Journalistieke reflectie: hoe we de cultuur van democratie kunnen versterken
En over 'The Paradox of Democracy'
Het publiek moet in het middelpunt van de journalistiek komen te staan. In De Nieuwe Lezer leg ik uit hoe iedereen op een redactie hier aan bij kan dragen.
“Fundamentally, people will use media that help them be who they want to be, do what they want to do, and showcase a version of who they are and of what they do that they like. “
- Rasmus Kleis Nielsen
Heb je vragen, opmerkingen of aanvullingen over of op deze nieuwsbrief? Mail!
In deze nieuwsbrief
Een reflectie op een podcast over het boek ‘The Paradox of Democracy’:
- Media is de werkelijkheid; de werkelijkheid is de media.

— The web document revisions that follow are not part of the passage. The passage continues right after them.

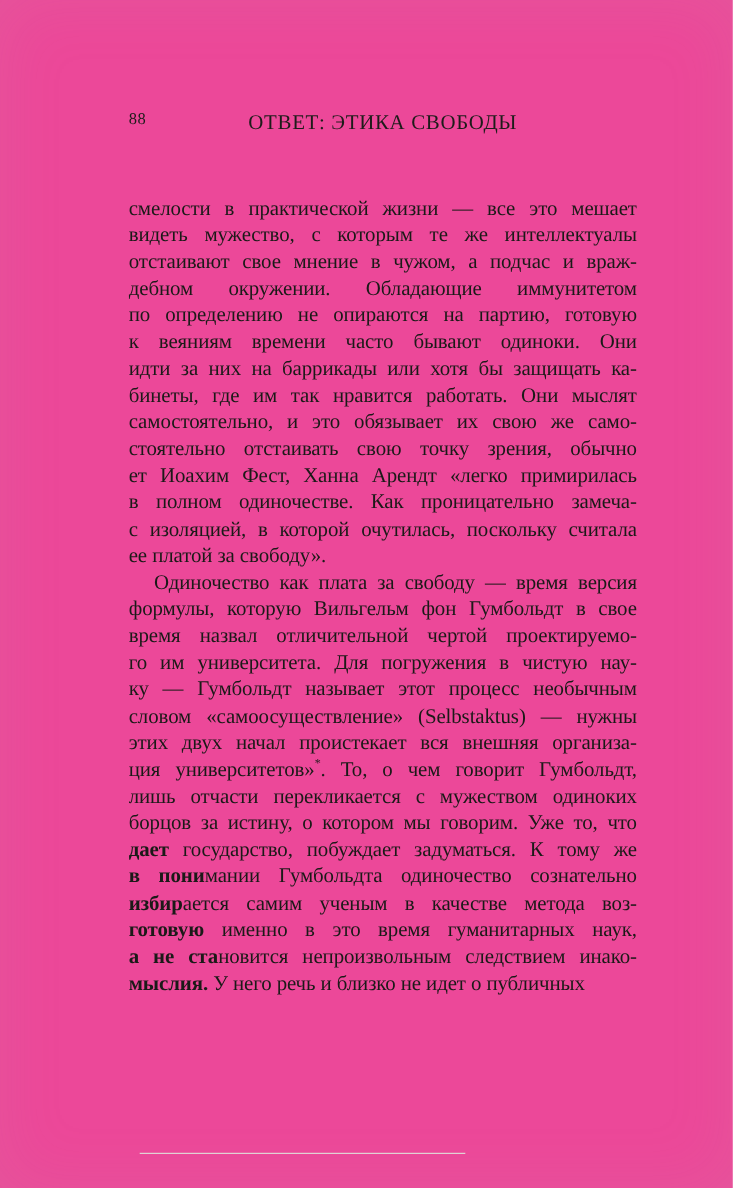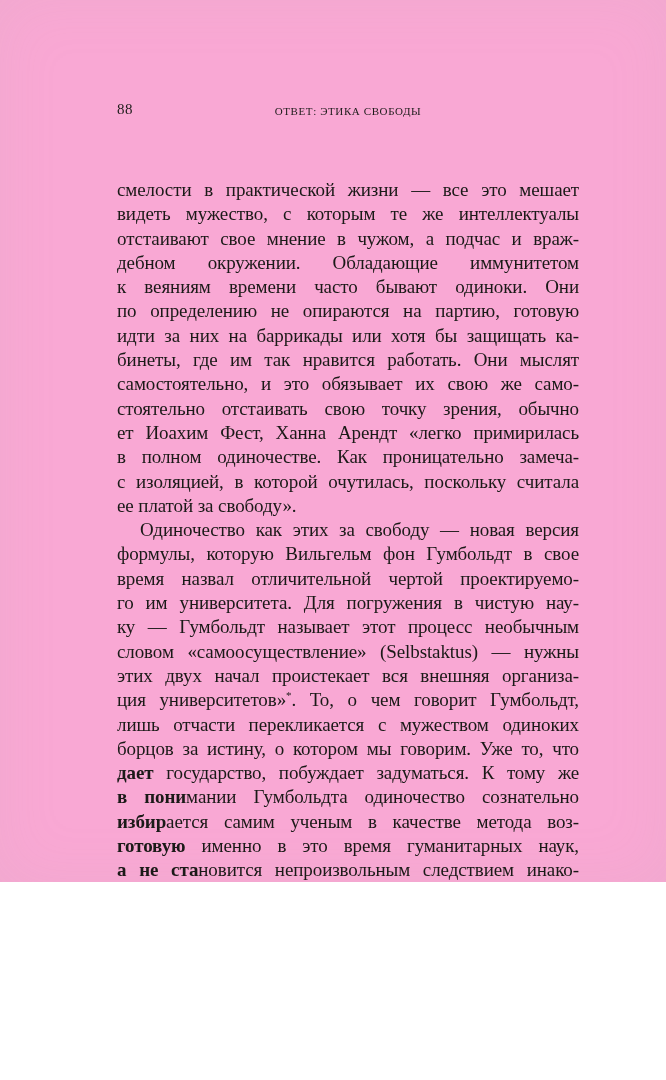--- a/index.html
+++ b/index.html
@@ -10,8 +10,8 @@
   }
   .sheet {
     position: relative;
-    width: 666px; height: 882px;
-    background: #f9a8d4;
+    width: 666px; height: 1080px;
+    background: #ec4899;
     box-shadow: inset 0 0 60px rgba(180,180,170,0.12);
     overflow: hidden;
   }

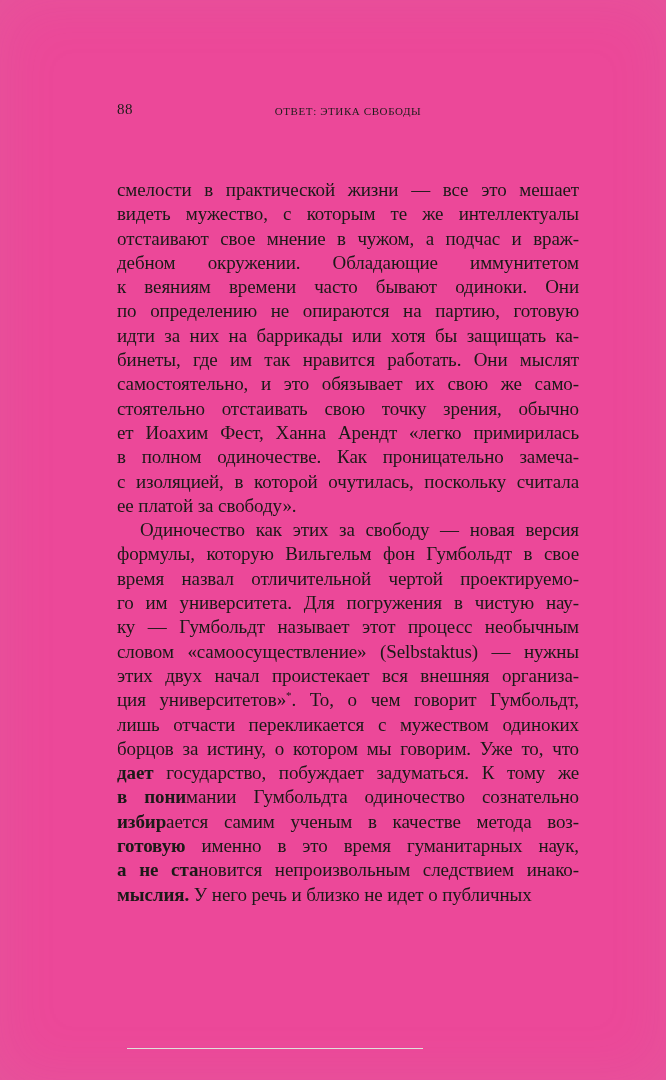--- a/index.html
+++ b/index.html
@@ -28,7 +28,7 @@
   }
   .headtitle {
     display: inline-block;
-    font-size: 11px; color: #1d1c1a;
+    font-size: 19px; color: #1d1c1a;
     letter-spacing: 0.6px;
     white-space: nowrap;
   }

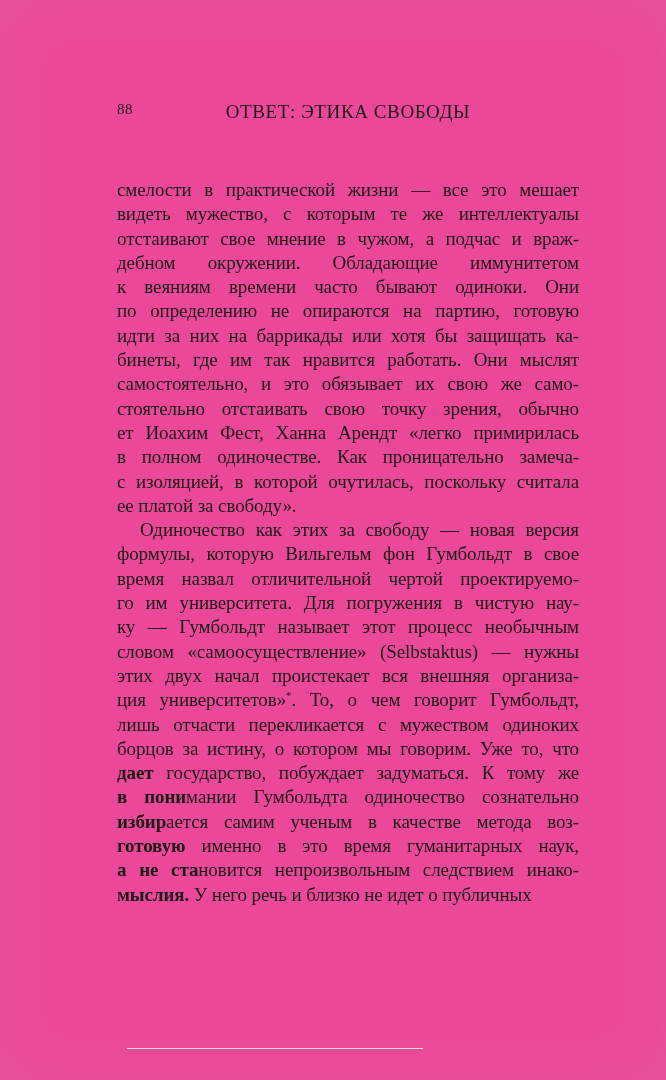--- a/index.html
+++ b/index.html
@@ -80,8 +80,8 @@
       <div class="line"><span>видеть мужество, с которым те же интеллектуалы</span></div>
       <div class="line"><span>отстаивают свое мнение в чужом, а подчас и враж-</span></div>
       <div class="line"><span>дебном окружении. Обладающие иммунитетом</span></div>
+      <div class="line"><span>по определению не опираются на партию, готовую</span></div>
       <div class="line"><span>к веяниям времени часто бывают одиноки. Они</span></div>
-      <div class="line"><span>по определению не опираются на партию, готовую</span></div>
       <div class="line"><span>идти за них на баррикады или хотя бы защищать ка-</span></div>
       <div class="line"><span>бинеты, где им так нравится работать. Они мыслят</span></div>
       <div class="line"><span>самостоятельно, и это обязывает их свою же само-</span></div>

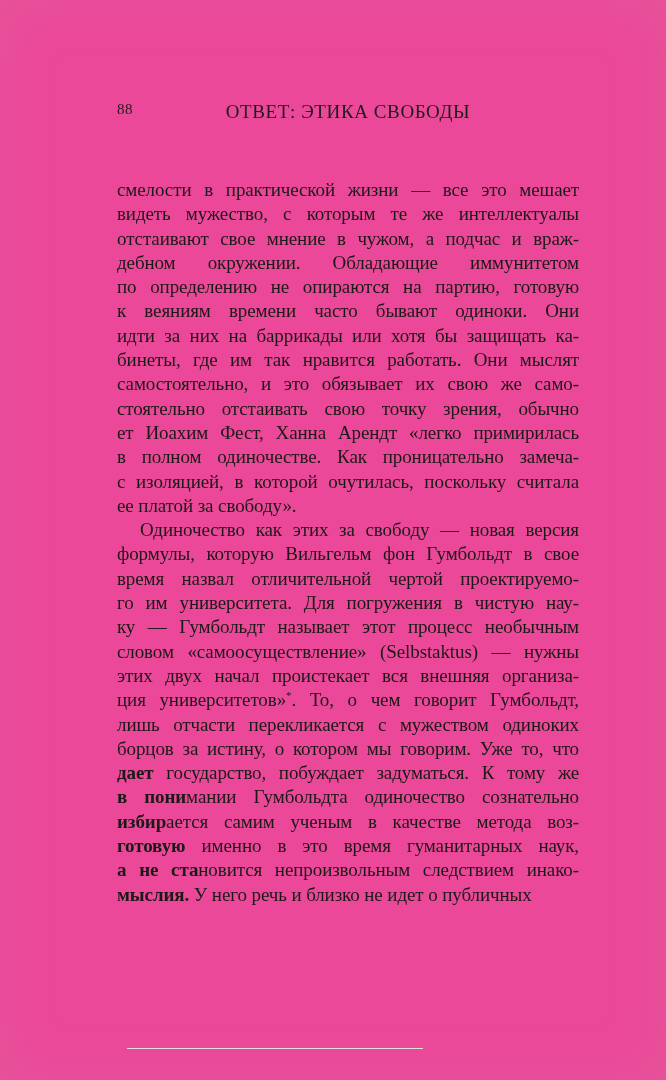--- a/index.html
+++ b/index.html
@@ -90,7 +90,7 @@
       <div class="line"><span>в полном одиночестве. Как проницательно замеча-</span></div>
       <div class="line"><span>с изоляцией, в которой очутилась, поскольку считала</span></div>
       <div class="line last"><span>ее платой за свободу».</span></div>
-      <div class="line indent"><span>Одиночество как этих за свободу — новая версия</span></div>
+      <div class="line indent"><span>Одиночество как плата за свободу — время версия</span></div>
       <div class="line"><span>формулы, которую Вильгельм фон Гумбольдт в свое</span></div>
       <div class="line"><span>время назвал отличительной чертой проектируемо-</span></div>
       <div class="line"><span>го им университета. Для погружения в чистую нау-</span></div>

- De impact die journalistiek maakt is groot, maar vaak niet helder.
- Dat en het huidig tijdsgewricht vraagt om meer reflectie en verantwoording van journalisten.
In de Tiphoek: hoe ga je aan de slag met impact en verantwoording, en hoe krijg je zicht op de impact van journalistiek op gemarginaliseerde groepen?

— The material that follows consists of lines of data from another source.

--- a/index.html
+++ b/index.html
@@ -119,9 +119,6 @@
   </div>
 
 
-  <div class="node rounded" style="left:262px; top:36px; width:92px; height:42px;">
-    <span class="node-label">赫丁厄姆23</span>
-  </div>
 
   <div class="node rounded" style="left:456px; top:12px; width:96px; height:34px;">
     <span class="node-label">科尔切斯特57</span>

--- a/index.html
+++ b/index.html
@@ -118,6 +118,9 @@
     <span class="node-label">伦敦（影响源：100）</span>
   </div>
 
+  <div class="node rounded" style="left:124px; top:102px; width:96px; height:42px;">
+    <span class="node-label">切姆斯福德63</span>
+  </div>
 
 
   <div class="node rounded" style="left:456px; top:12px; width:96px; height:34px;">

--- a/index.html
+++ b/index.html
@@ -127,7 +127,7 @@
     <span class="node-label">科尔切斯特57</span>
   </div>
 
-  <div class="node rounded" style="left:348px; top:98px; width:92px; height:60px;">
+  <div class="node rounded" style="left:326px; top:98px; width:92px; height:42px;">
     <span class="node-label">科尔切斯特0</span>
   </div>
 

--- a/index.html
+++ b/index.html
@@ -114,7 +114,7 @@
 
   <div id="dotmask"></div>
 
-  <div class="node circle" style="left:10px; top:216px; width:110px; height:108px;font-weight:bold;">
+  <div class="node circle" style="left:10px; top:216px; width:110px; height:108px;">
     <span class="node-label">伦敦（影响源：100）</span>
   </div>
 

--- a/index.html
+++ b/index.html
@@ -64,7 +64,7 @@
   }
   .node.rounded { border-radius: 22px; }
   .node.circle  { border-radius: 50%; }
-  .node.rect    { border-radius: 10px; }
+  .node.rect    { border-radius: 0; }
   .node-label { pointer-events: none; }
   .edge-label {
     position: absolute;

Een nieuw rubriekje over wat ik in mijn rol zelfstandig journalistiek strateeg heb gedaan de afgelopen tijd en wat er in het verschiet ligt.
NB: dit is een bewerkte versie van een reflectie die ik deelde tijdens een bijeenkomst van Stichting Democratie en Media over de podcastaflevering ‘How We Communicate Will Decide Whether Democracy Lives or Dies’ van de Ezra Klein Show uit juli 2022. De bijeenkomst was een vervolg op de journalistieke driedaagse die SDM afgelopen najaar organiseerde over de relatie tussen journalistiek en publiek.

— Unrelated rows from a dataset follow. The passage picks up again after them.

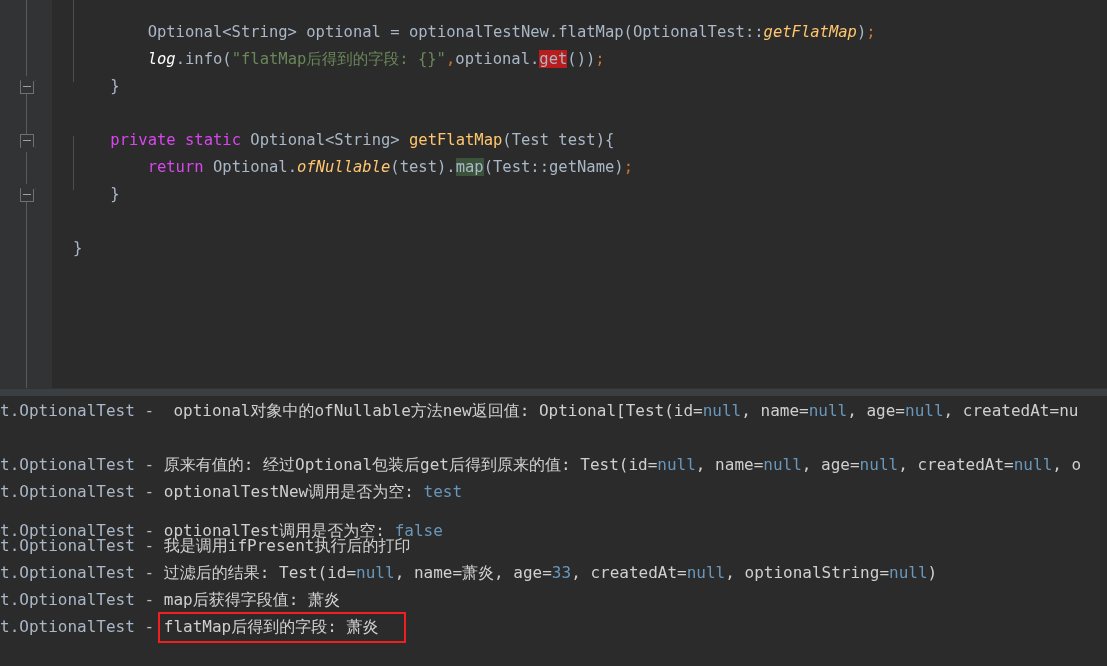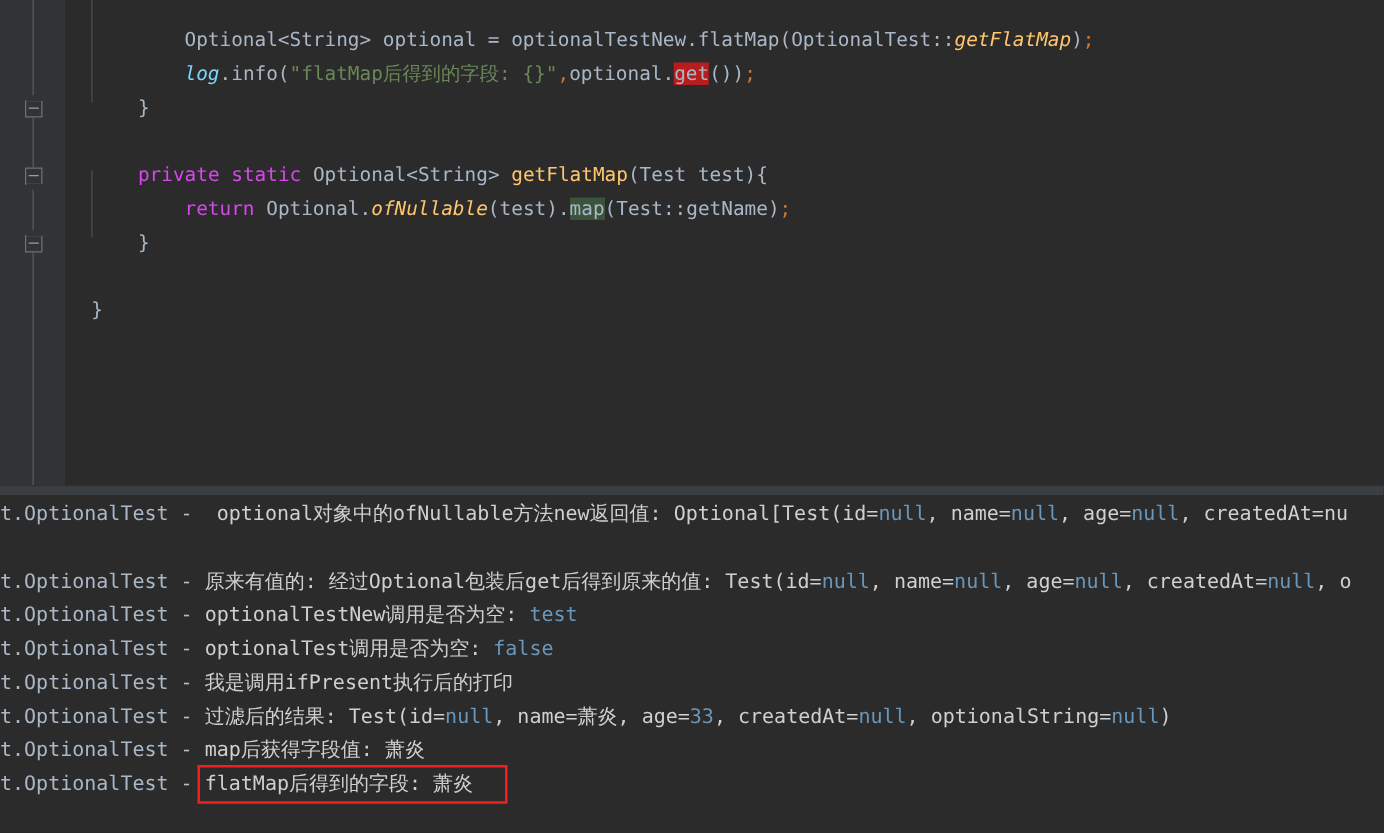--- a/index.html
+++ b/index.html
@@ -112,7 +112,7 @@
   .t-kw      { color: #d946ef; margin-top: 25px; }
   .t-plain   { color: #a9b7c6; }
   .t-str     { color: #6a8759; }
-  .t-field   { color: #7dd3fc; font-style: italic; }
+  .t-field   { color: #ffffff; font-style: italic; }
   .t-method  { color: #ffc66d; }
   .t-staticm { color: #ffc66d; font-style: italic; }
   .t-semi    { color: #cc7832; }

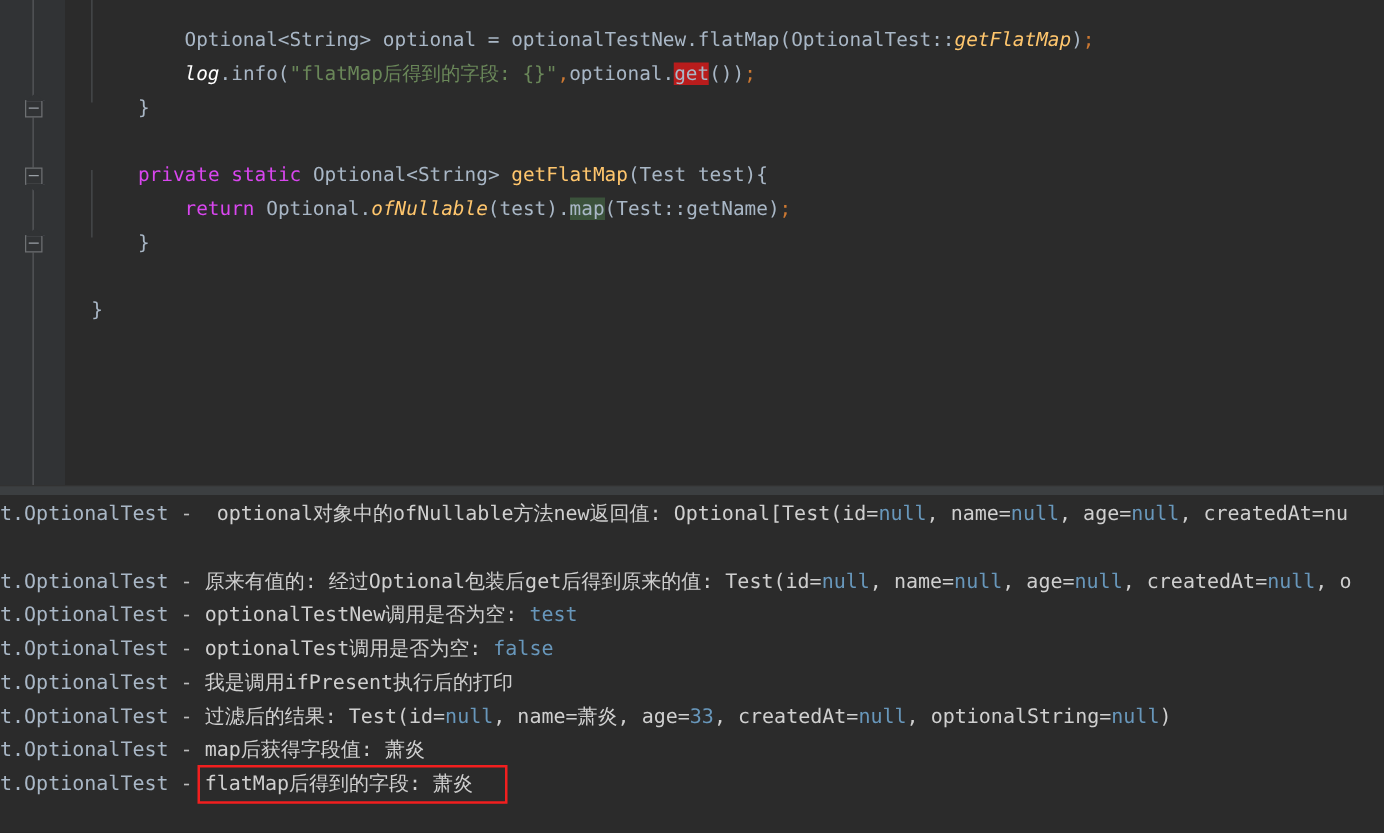--- a/index.html
+++ b/index.html
@@ -203,7 +203,7 @@
         <div class="console-line" style="top: 1px;"><span class="c-logger">t.OptionalTest</span><span class="c-dash"> -</span><span class="c-msg">  optional对象中的ofNullable方法new返回值: Optional[Test(id=</span><span class="c-bool">null</span><span class="c-msg">, name=</span><span class="c-bool">null</span><span class="c-msg">, age=</span><span class="c-bool">null</span><span class="c-msg">, createdAt=nu</span></div>
         <div class="console-line" style="top: 55px;"><span class="c-logger">t.OptionalTest</span><span class="c-dash"> -</span><span class="c-msg"> 原来有值的: 经过Optional包装后get后得到原来的值: Test(id=</span><span class="c-bool">null</span><span class="c-msg">, name=</span><span class="c-bool">null</span><span class="c-msg">, age=</span><span class="c-bool">null</span><span class="c-msg">, createdAt=</span><span class="c-bool">null</span><span class="c-msg">, o</span></div>
         <div class="console-line" style="top: 82px;"><span class="c-logger">t.OptionalTest</span><span class="c-dash"> -</span><span class="c-msg"> optionalTestNew调用是否为空: </span><span class="c-bool">test</span></div>
-        <div class="console-line" style="top: 109px; text-align: center;"><span class="c-logger">t.OptionalTest</span><span class="c-dash"> -</span><span class="c-msg"> optionalTest调用是否为空: </span><span class="c-bool">false</span></div>
+        <div class="console-line" style="top: 121px; text-align: center;"><span class="c-logger">t.OptionalTest</span><span class="c-dash"> -</span><span class="c-msg"> optionalTest调用是否为空: </span><span class="c-bool">false</span></div>
         <div class="console-line" style="top: 136px;"><span class="c-logger">t.OptionalTest</span><span class="c-dash"> -</span><span class="c-msg"> 我是调用ifPresent执行后的打印</span></div>
         <div class="console-line" style="top: 163px;"><span class="c-logger">t.OptionalTest</span><span class="c-dash"> -</span><span class="c-msg"> 过滤后的结果: Test(id=</span><span class="c-bool">null</span><span class="c-msg">, name=萧炎, age=</span><span class="c-bool">33</span><span class="c-msg">, createdAt=</span><span class="c-bool">null</span><span class="c-msg">, optionalString=</span><span class="c-bool">null</span><span class="c-msg">)</span></div>
         <div class="console-line" style="top: 190px;"><span class="c-logger">t.OptionalTest</span><span class="c-dash"> -</span><span class="c-msg"> map后获得字段值: 萧炎</span></div>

In de podcastaflevering bespreekt Ezra Klein het boek ‘The Paradox of Democracy’ met een van de auteurs, Sean Illing. Het boek gaat over de tegenstrijdigheid die aan de basis van democratie ligt: hoewel vrijheid van meningsuiting en expressie een noodzakelijke voorwaarde is voor democratie, vormt diezelfde vrijheid ook de grootste bedreiging. Een open cultuur kan namelijk tegen de democratie worden gebruikt, waardoor tegenbewegingen haar kunnen kapen.
Volgens de auteurs is het daarom beter om democratie te zien als een open communicatiecultuur in plaats van een regeringsvorm, omdat democratieën in verschillende regeringsvormen kunnen uitmonden. Democratie is een keuze om de publieke sfeer open te stellen en mensen te laten spreken, denken en beslissen over wat er moet gebeuren, stellen zij. Hierdoor is democratie altijd in wording en bijzonder kwetsbaar voor demagogen en andere kwaadwillenden.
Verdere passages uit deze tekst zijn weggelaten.